-------- Task data --------
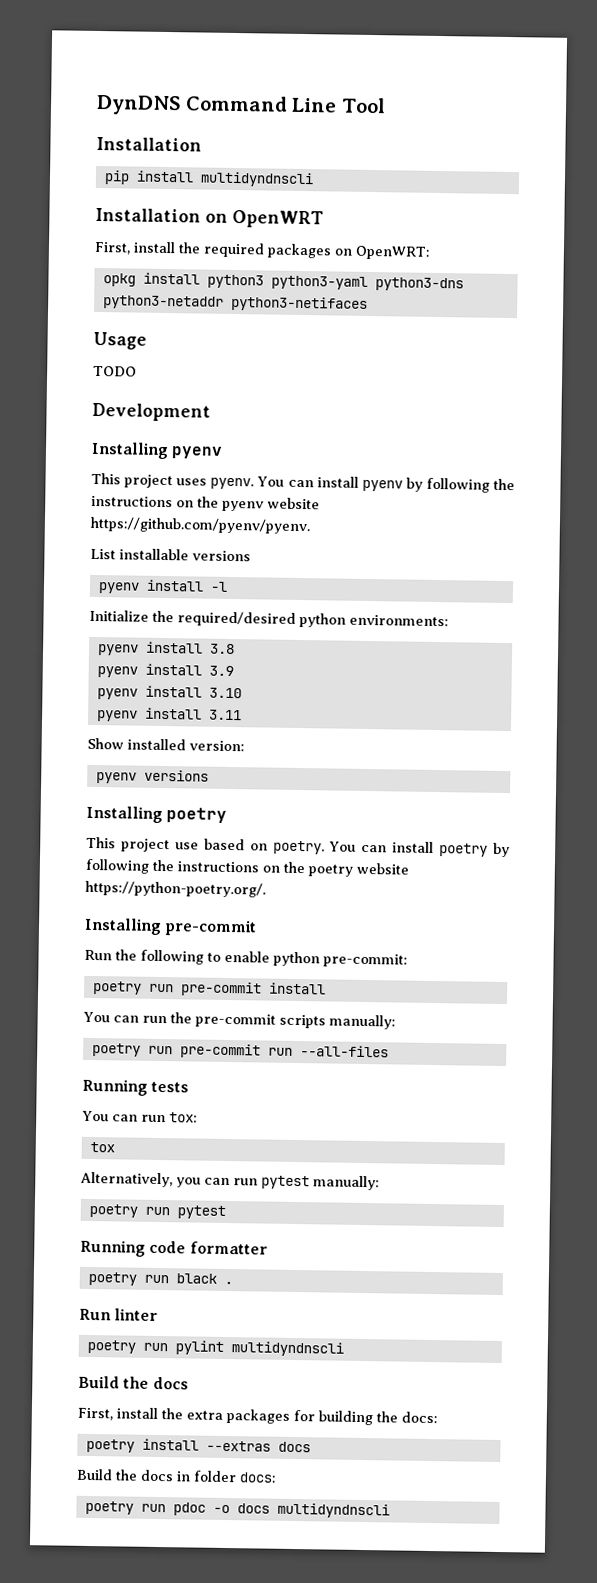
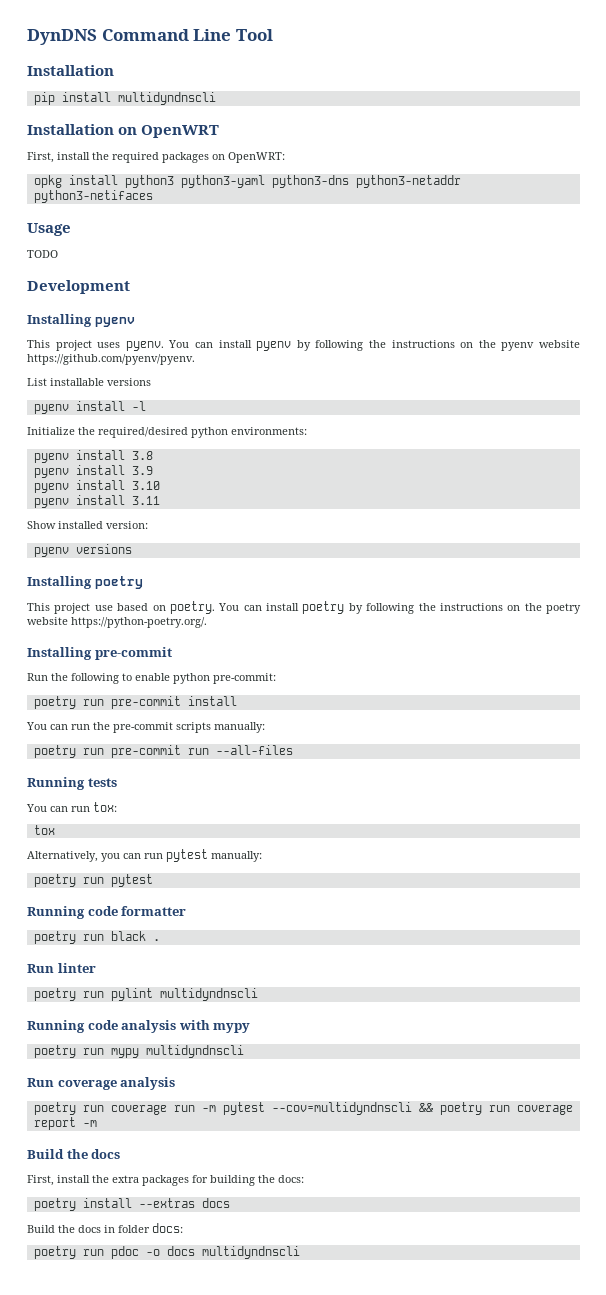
+ Running code analysis with mypy
+ poetry run mypy multidyndnscli
+ Run coverage analysis
+ poetry run coverage run -m pytest --cov=multidyndnscli && poetry run coverage report -m

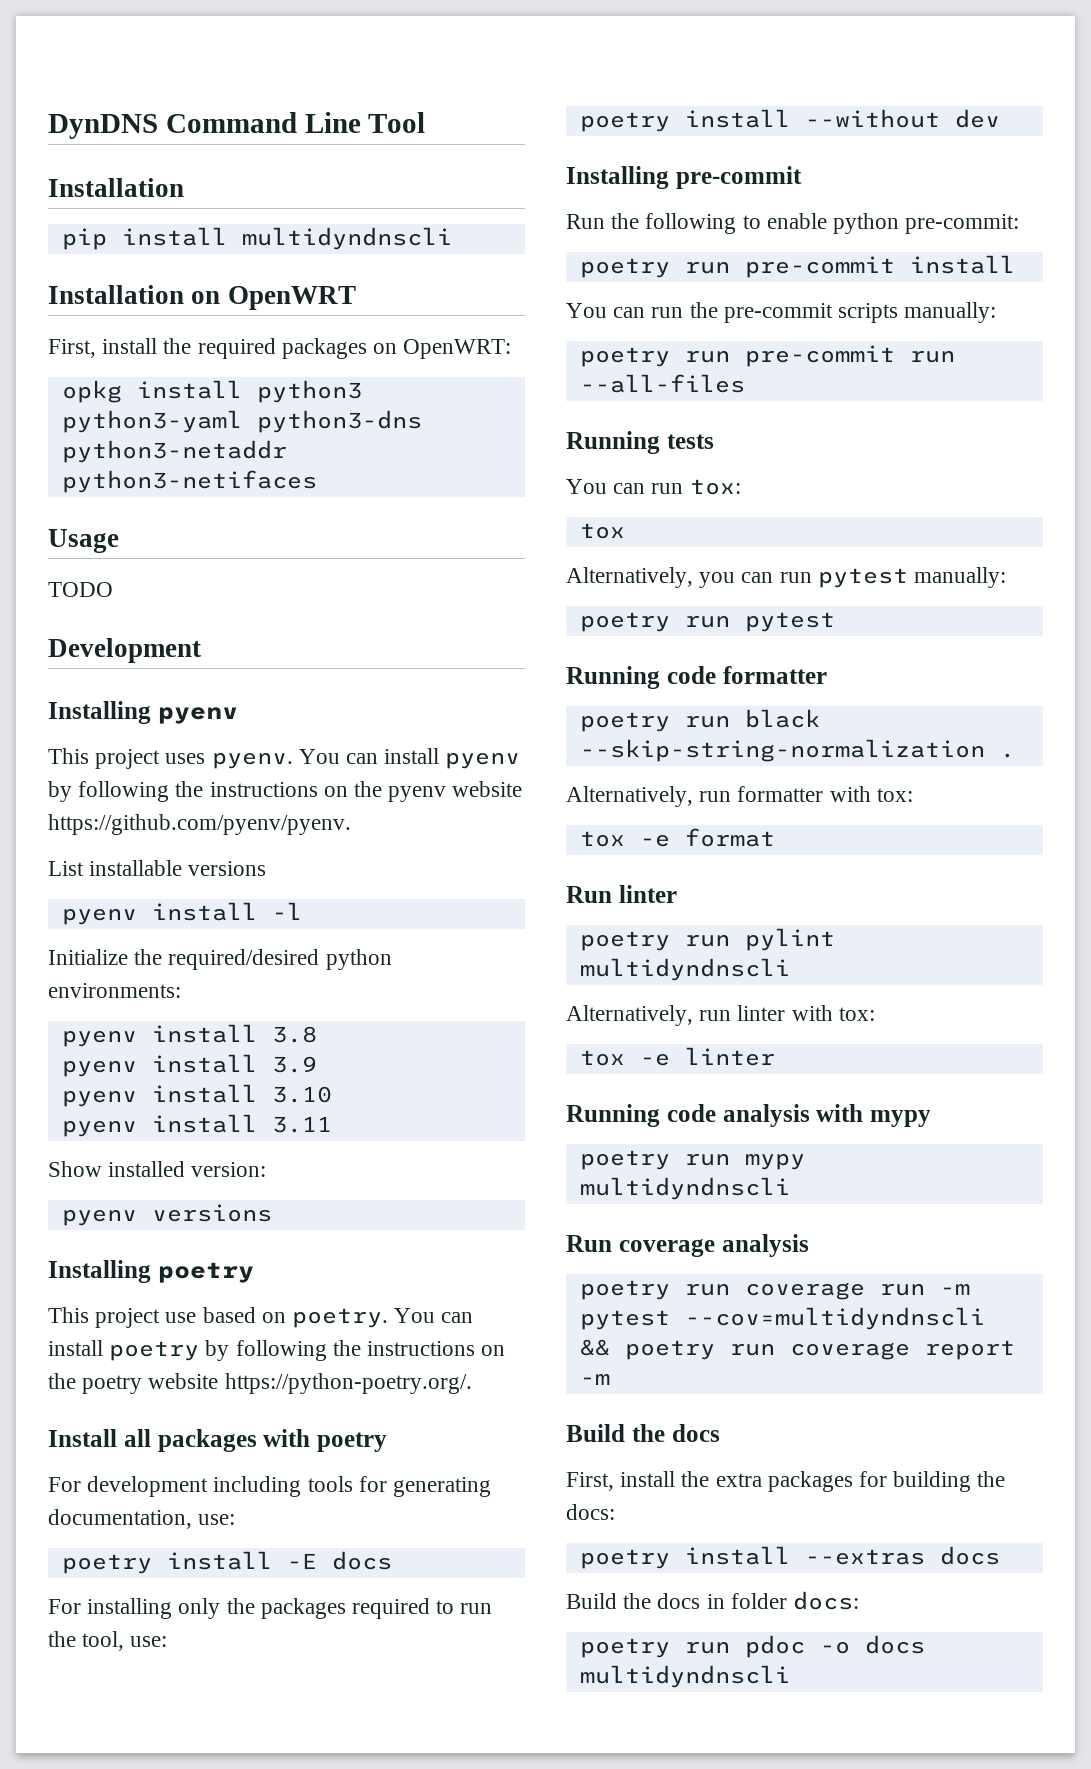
+ Install all packages with poetry
+ For development including tools for generating documentation, use:
+ poetry install -E docs
+ For installing only the packages required to run the tool, use:
+ poetry install --without dev
- poetry run black .
+ poetry run black --skip-string-normalization .
+ Alternatively, run formatter with tox:
+ tox -e format
+ Alternatively, run linter with tox:
+ tox -e linter

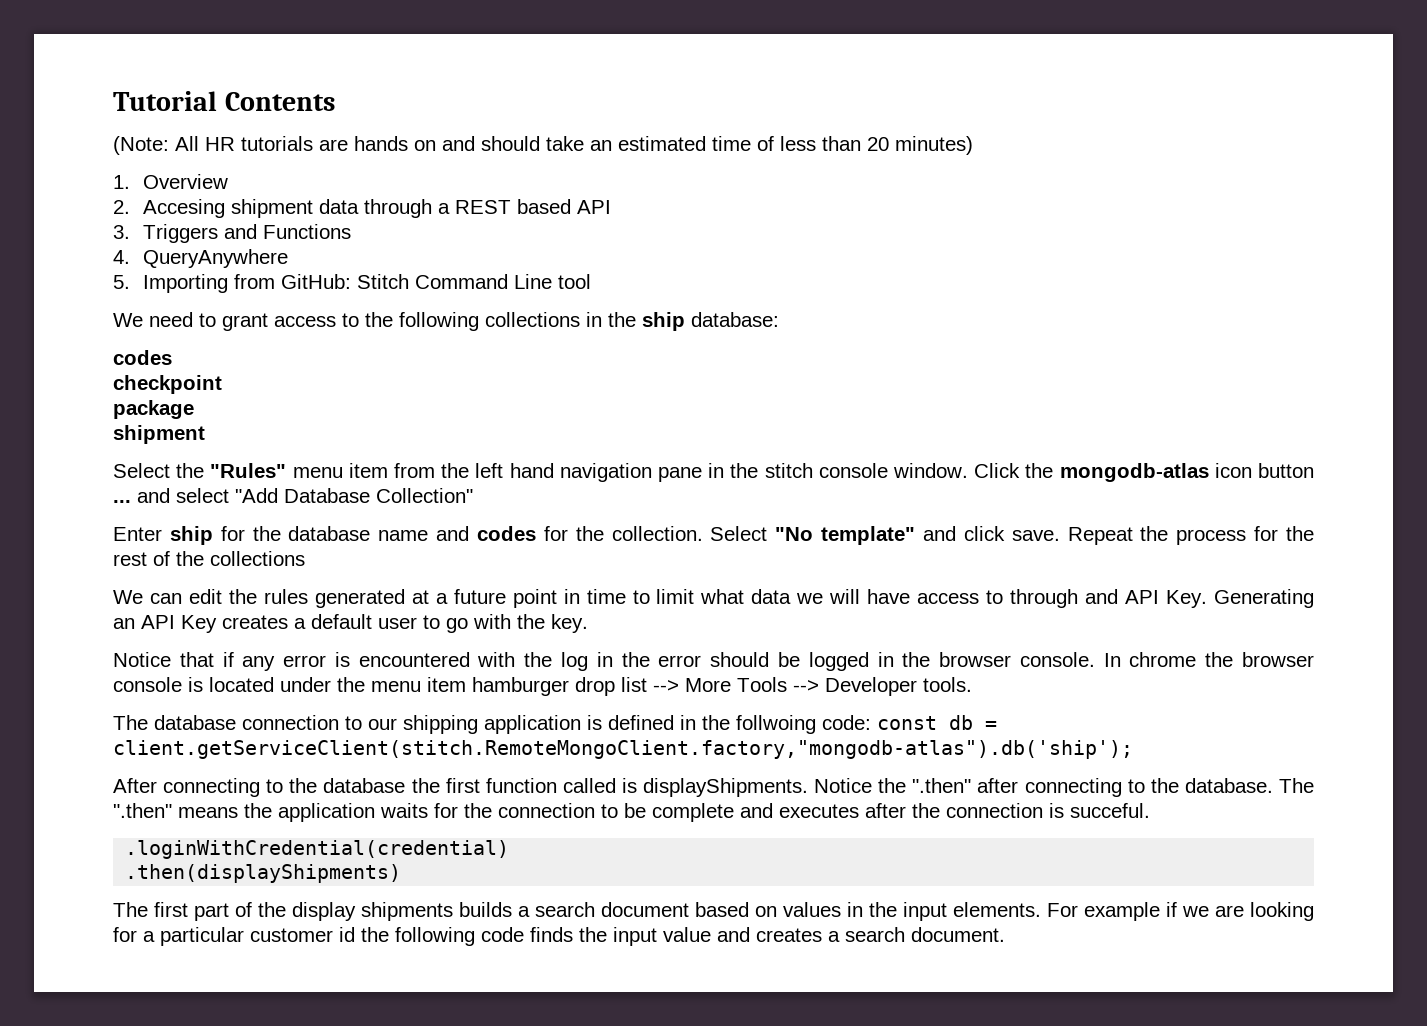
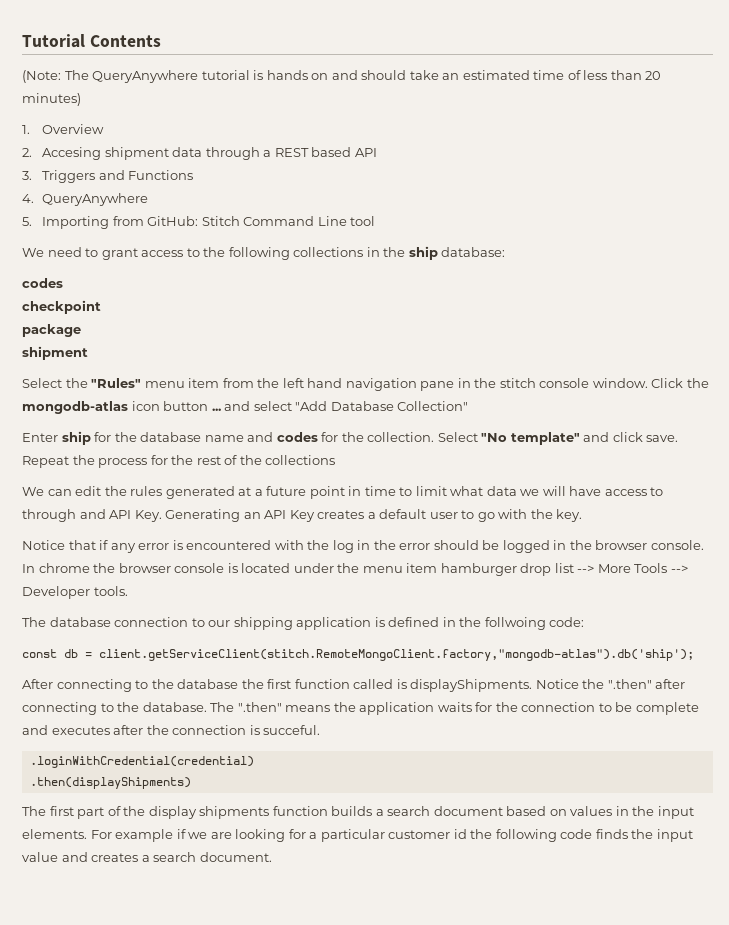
- (Note: All HR tutorials are hands on and should take an estimated time of less than 20 minutes)
+ (Note: The QueryAnywhere tutorial is hands on and should take an estimated time of less than 20 minutes)
- The database connection to our shipping application is defined in the follwoing code: const db = client.getServiceClient(stitch.RemoteMongoClient.factory,"mongodb-atlas").db('ship');
+ The database connection to our shipping application is defined in the follwoing code:
+ const db = client.getServiceClient(stitch.RemoteMongoClient.factory,"mongodb-atlas").db('ship');
- The first part of the display shipments builds a search document based on values in the input elements.
+ The first part of the display shipments function builds a search document based on values in the input elements.

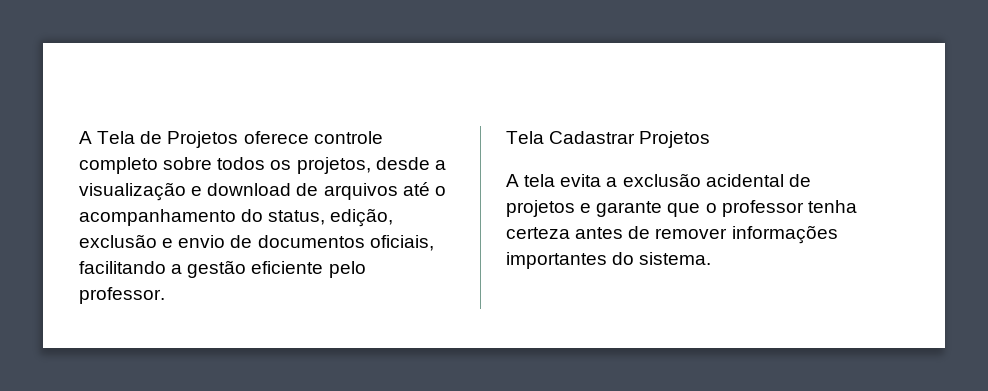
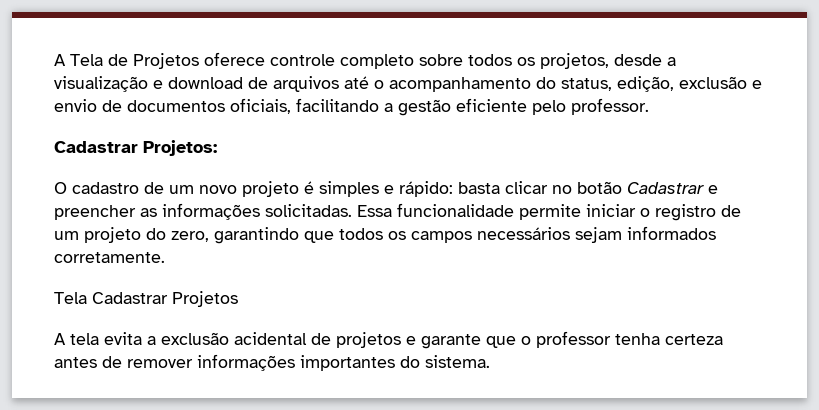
+ Cadastrar Projetos:
+ O cadastro de um novo projeto é simples e rápido: basta clicar no botão Cadastrar e preencher as informações solicitadas. Essa funcionalidade permite iniciar o registro de um projeto do zero, garantindo que todos os campos necessários sejam informados corretamente.

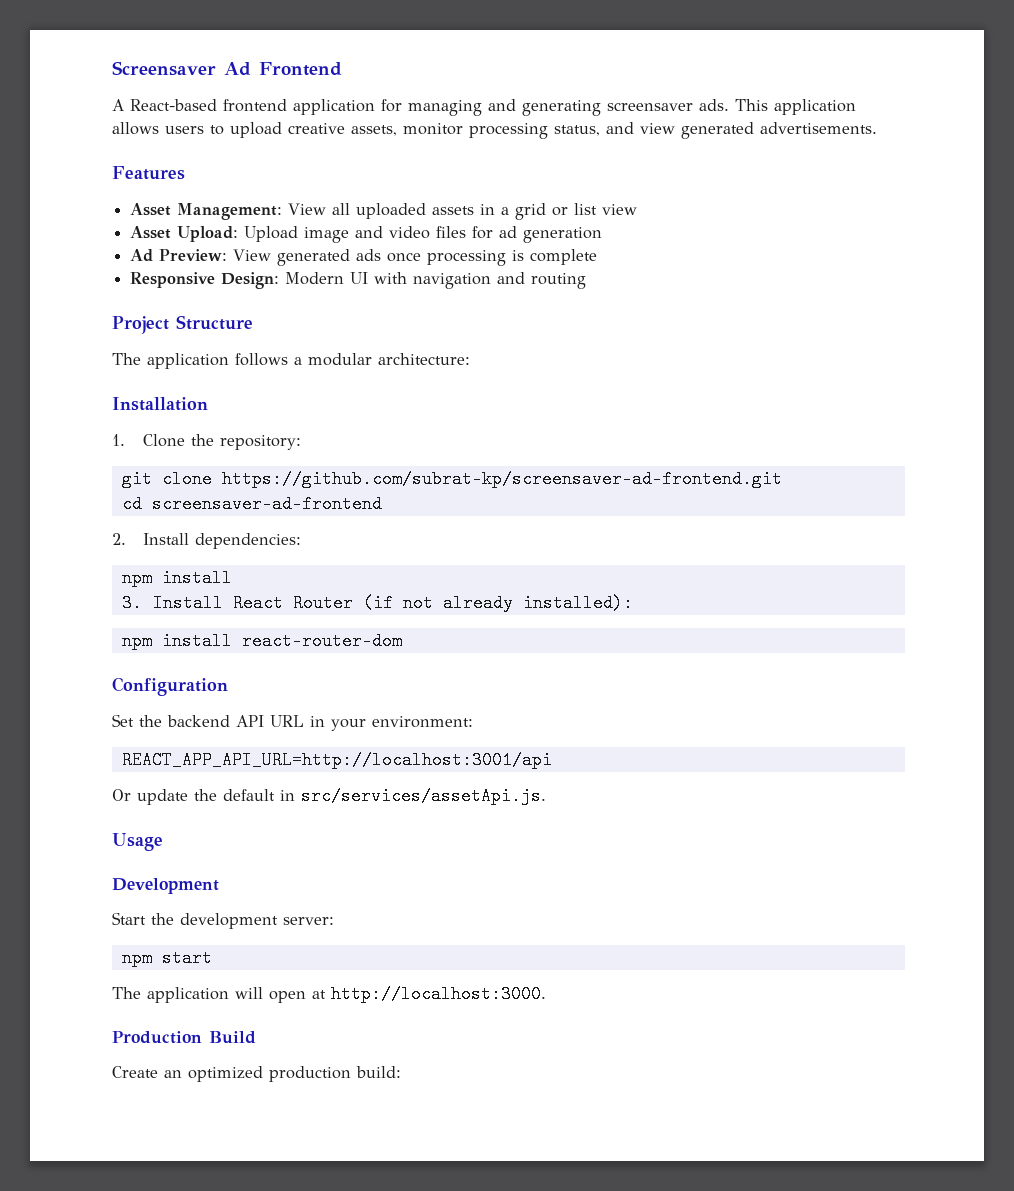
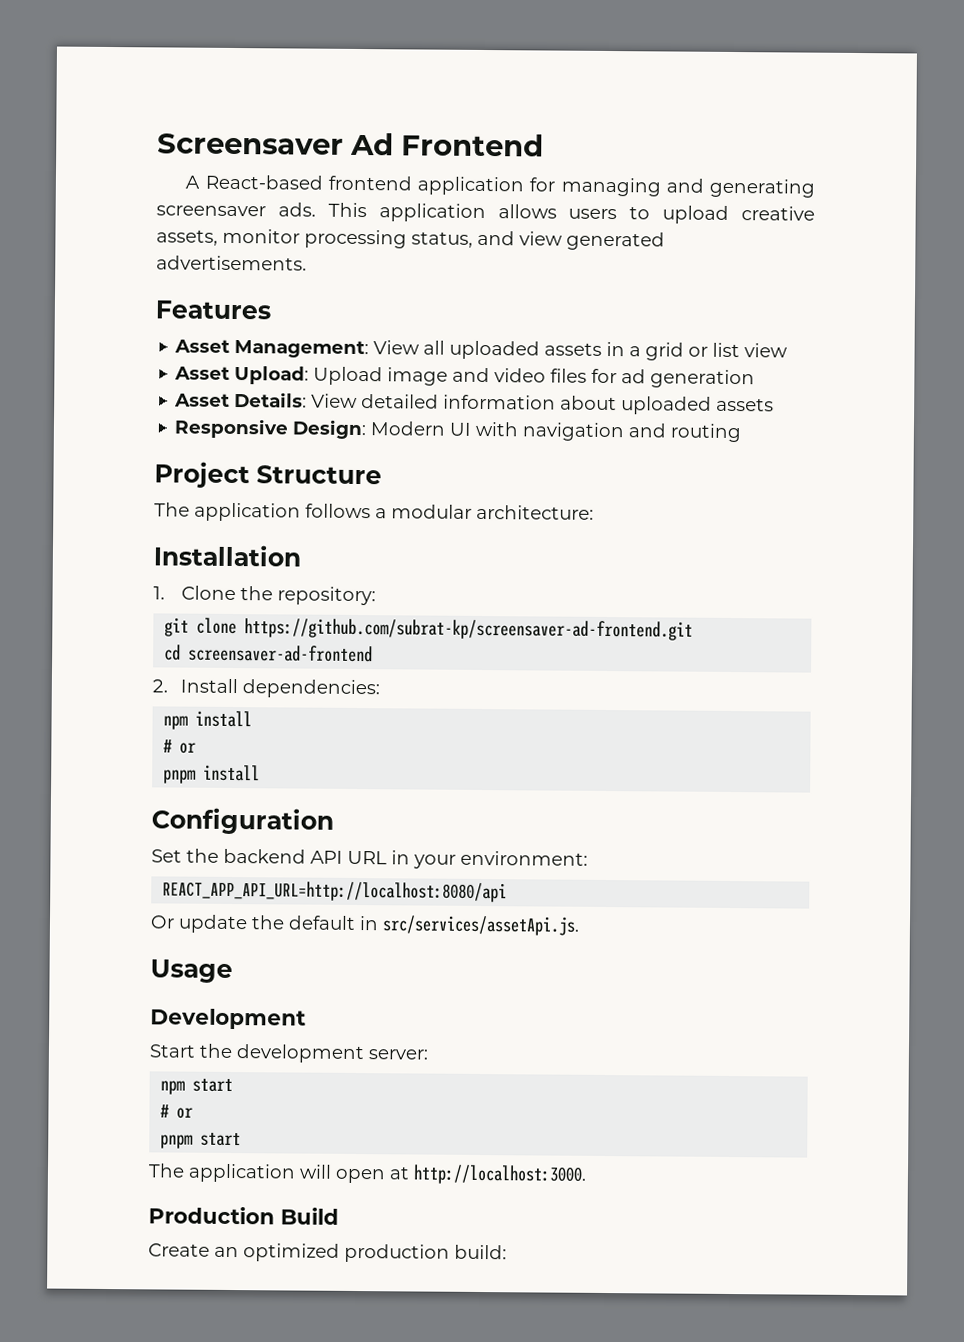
- Ad Preview: View generated ads once processing is complete
+ Asset Details: View detailed information about uploaded assets
  2. Install dependencies:
  npm install
- 3. Install React Router (if not already installed):
- npm install react-router-dom
+ # or
+ pnpm install
- REACT_APP_API_URL=http://localhost:3001/api
+ REACT_APP_API_URL=http://localhost:8080/api
  npm start
+ # or
+ pnpm start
--------
Your instructions:
The listing above must be repeated exactly, apart from the pictures.

Task output:
+ Running code analysis with mypy
+ poetry run mypy multidyndnscli
+ Run coverage analysis
+ poetry run coverage run -m pytest --cov=multidyndnscli && poetry run coverage report -m

+ Install all packages with poetry
+ For development including tools for generating documentation, use:
+ poetry install -E docs
+ For installing only the packages required to run the tool, use:
+ poetry install --without dev
- poetry run black .
+ poetry run black --skip-string-normalization .
+ Alternatively, run formatter with tox:
+ tox -e format
+ Alternatively, run linter with tox:
+ tox -e linter

- (Note: All HR tutorials are hands on and should take an estimated time of less than 20 minutes)
+ (Note: The QueryAnywhere tutorial is hands on and should take an estimated time of less than 20 minutes)
- The database connection to our shipping application is defined in the follwoing code: const db = client.getServiceClient(stitch.RemoteMongoClient.factory,"mongodb-atlas").db('ship');
+ The database connection to our shipping application is defined in the follwoing code:
+ const db = client.getServiceClient(stitch.RemoteMongoClient.factory,"mongodb-atlas").db('ship');
- The first part of the display shipments builds a search document based on values in the input elements.
+ The first part of the display shipments function builds a search document based on values in the input elements.

+ Cadastrar Projetos:
+ O cadastro de um novo projeto é simples e rápido: basta clicar no botão Cadastrar e preencher as informações solicitadas. Essa funcionalidade permite iniciar o registro de um projeto do zero, garantindo que todos os campos necessários sejam informados corretamente.

- Ad Preview: View generated ads once processing is complete
+ Asset Details: View detailed information about uploaded assets
  2. Install dependencies:
  npm install
- 3. Install React Router (if not already installed):
- npm install react-router-dom
+ # or
+ pnpm install
- REACT_APP_API_URL=http://localhost:3001/api
+ REACT_APP_API_URL=http://localhost:8080/api
  npm start
+ # or
+ pnpm start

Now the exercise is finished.